I Am More Than My Body: Stepping Out of The “Real World” Illusion
Image by Gerd Altmann

Man’s ordinary state of consciousness, his so-called waking state,
is not the highest level of consciousness of which he is capable.
In fact, this state is so far from real awakening that it could
appropriately be called a form of waking sleep.”

                                      ~ Robert De Ropp in The Master Game

Seeing beyond the illusion of what we call the “real” world is not easy. It hasn’t been for more than a hundred years, a century that featured solid scientific research. It takes work and discipline.

Pinch yourself, for instance, and your body seems solid. Your senses insist this is the case. It seems to be an essential, irrevocable truth. But the plain facts of science, regardless of what normally seems so patently obvious, prove that your senses are deceiving you.
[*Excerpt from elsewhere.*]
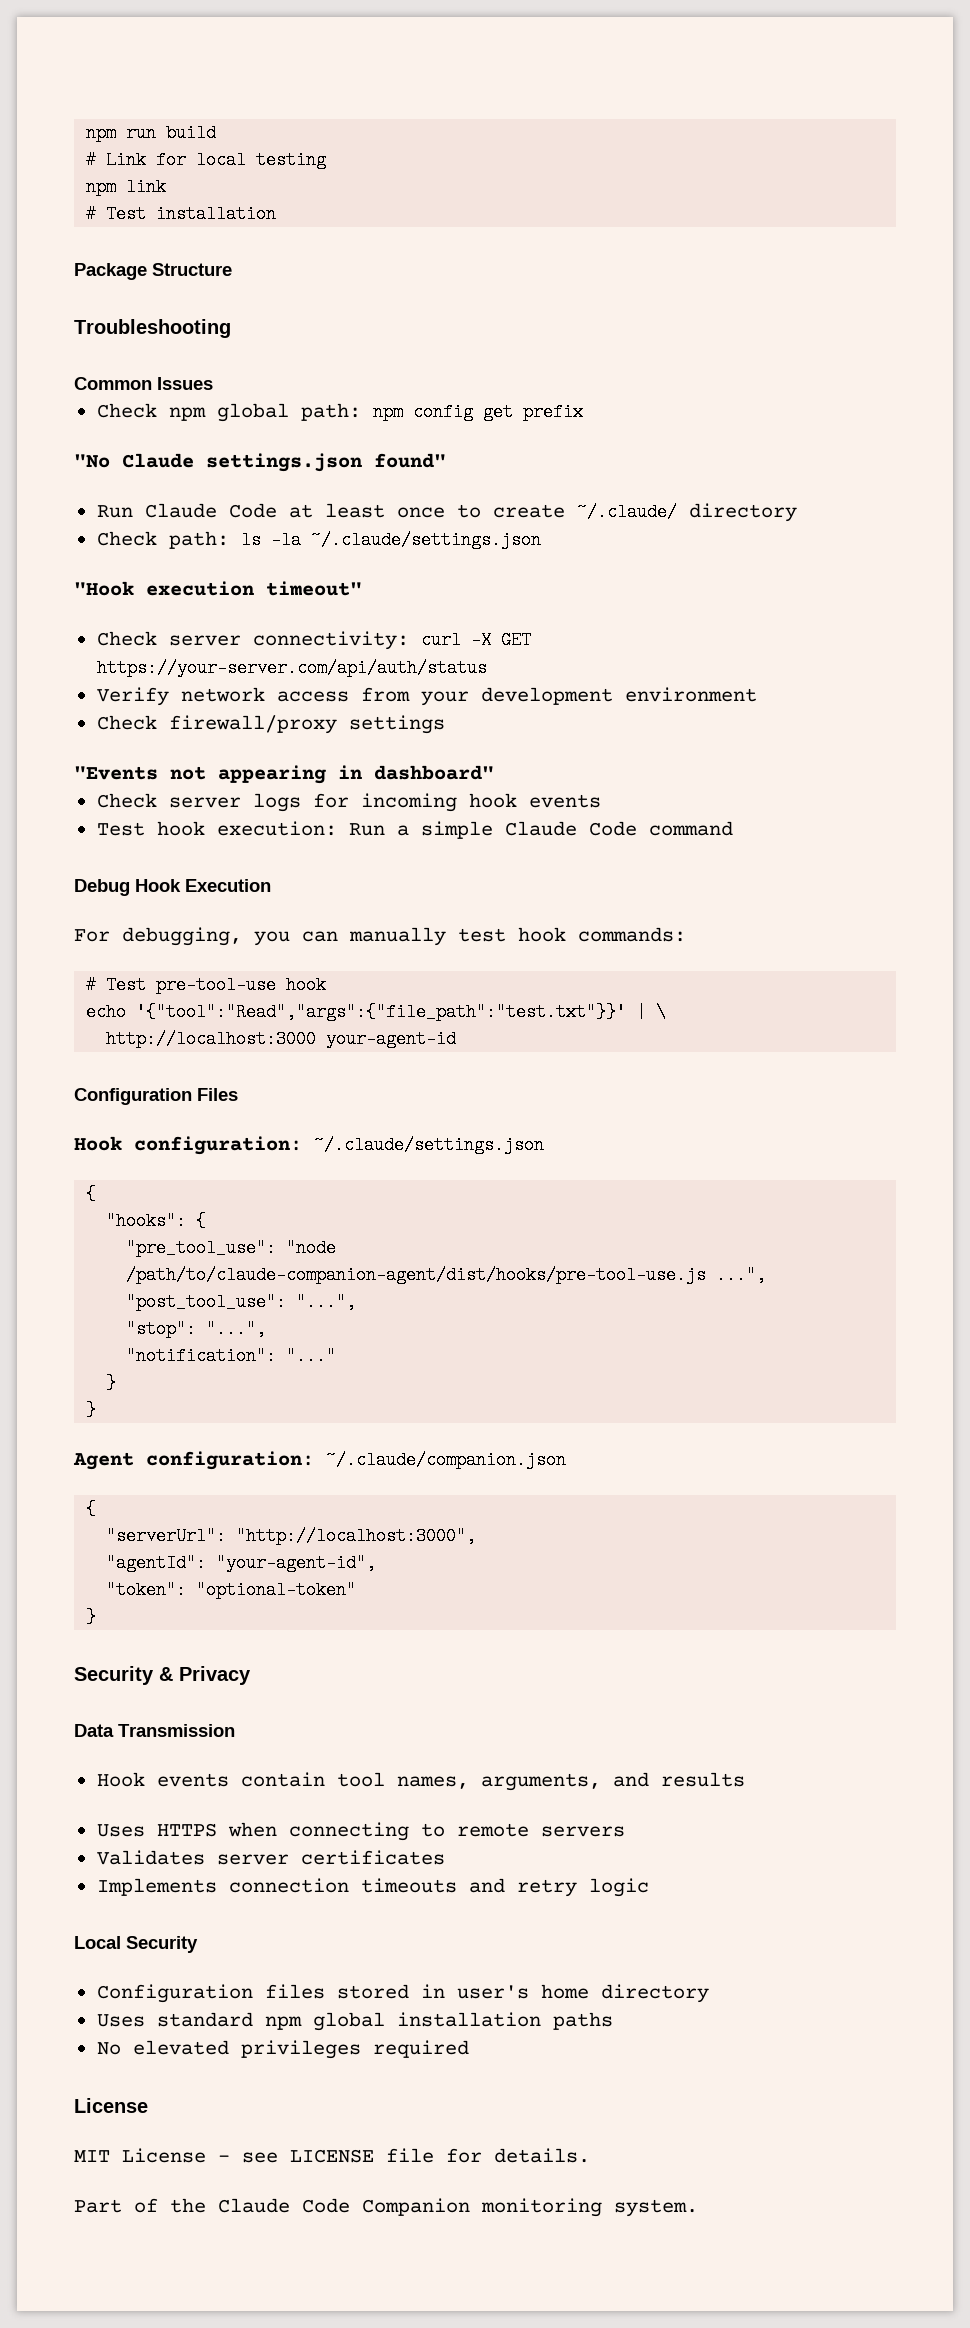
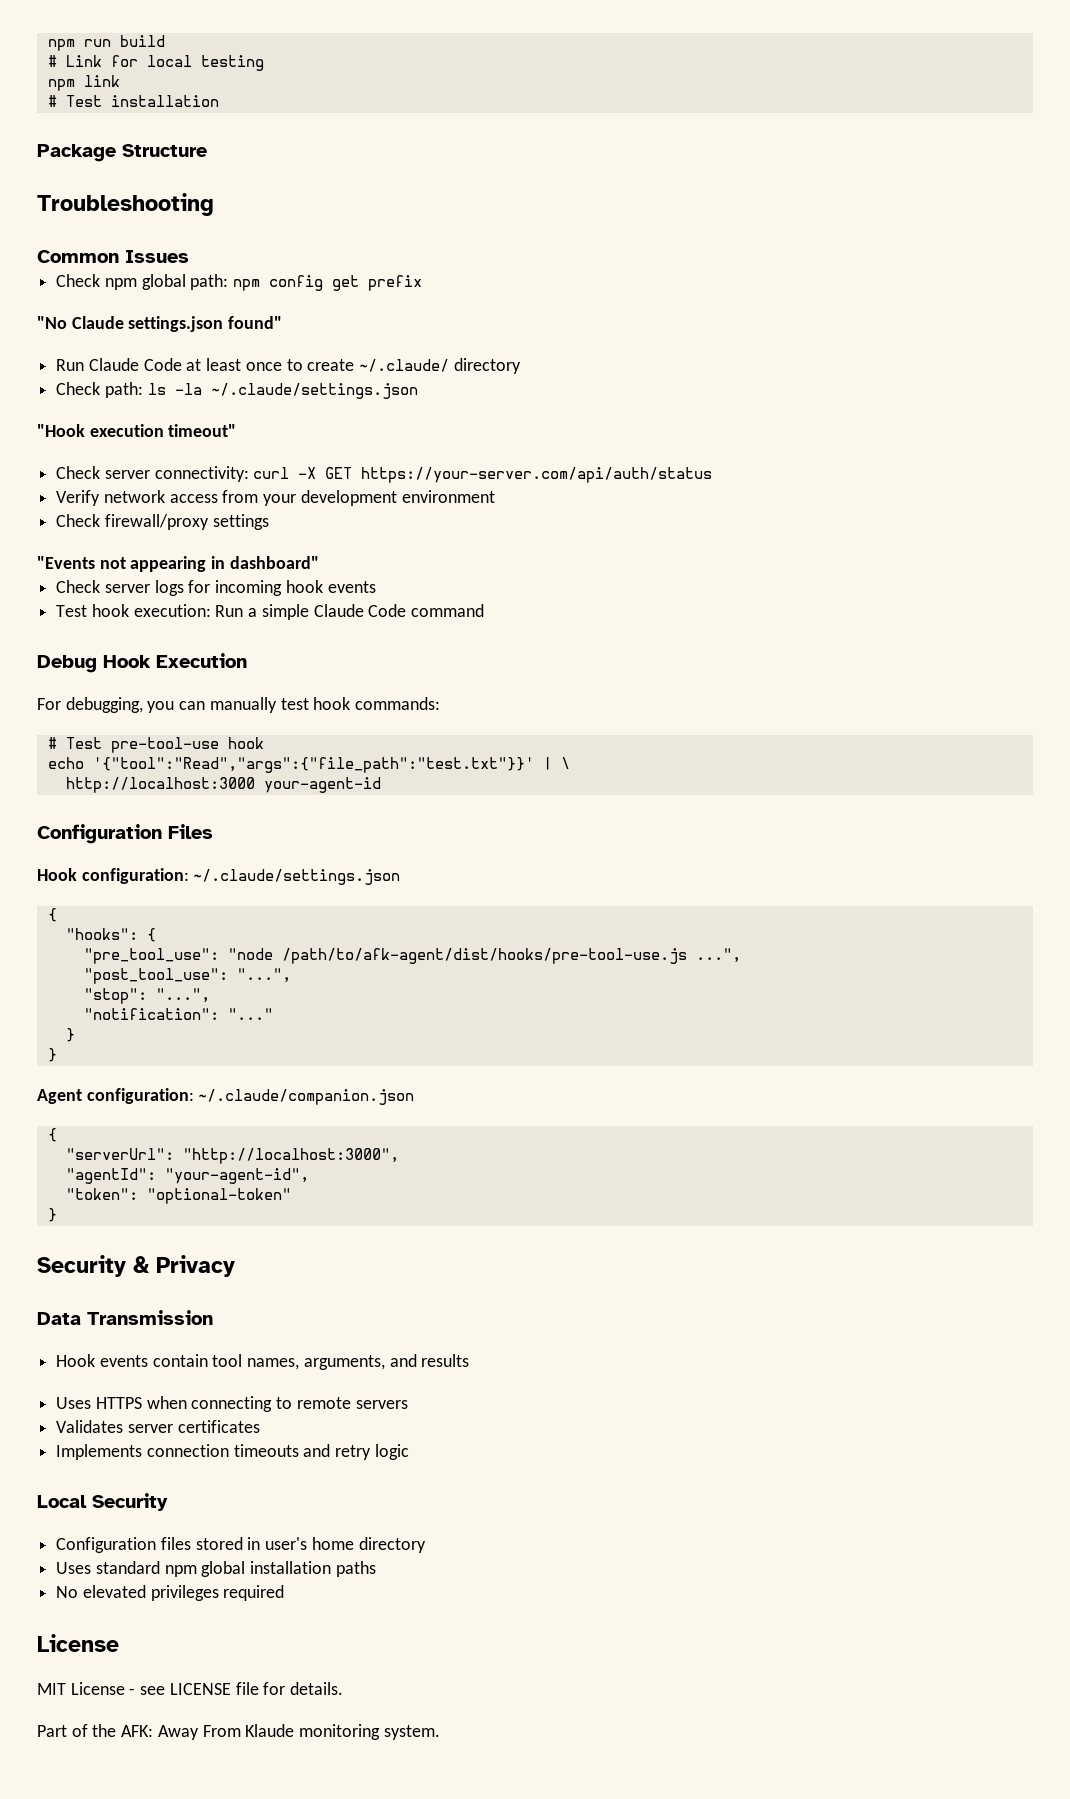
- "pre_tool_use": "node /path/to/claude-companion-agent/dist/hooks/pre-tool-use.js ...",
+ "pre_tool_use": "node /path/to/afk-agent/dist/hooks/pre-tool-use.js ...",
- Part of the Claude Code Companion monitoring system.
+ Part of the AFK: Away From Klaude monitoring system.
You are not solid. You are a churning, seething, bundle of energy. Subatomic particles within your body and your surroundings are zooming in and out of material existence, some surviving for only a matter of seconds or less before disappearing and being replaced. Cells are forming, reproducing and sloughing off your skin. Internal organs are performing their functions without your knowledge or overt consent.

Despite your feelings of permanence, you are on a journey that eventually leads to old age and death. That’s called life, and there is simply no denying it.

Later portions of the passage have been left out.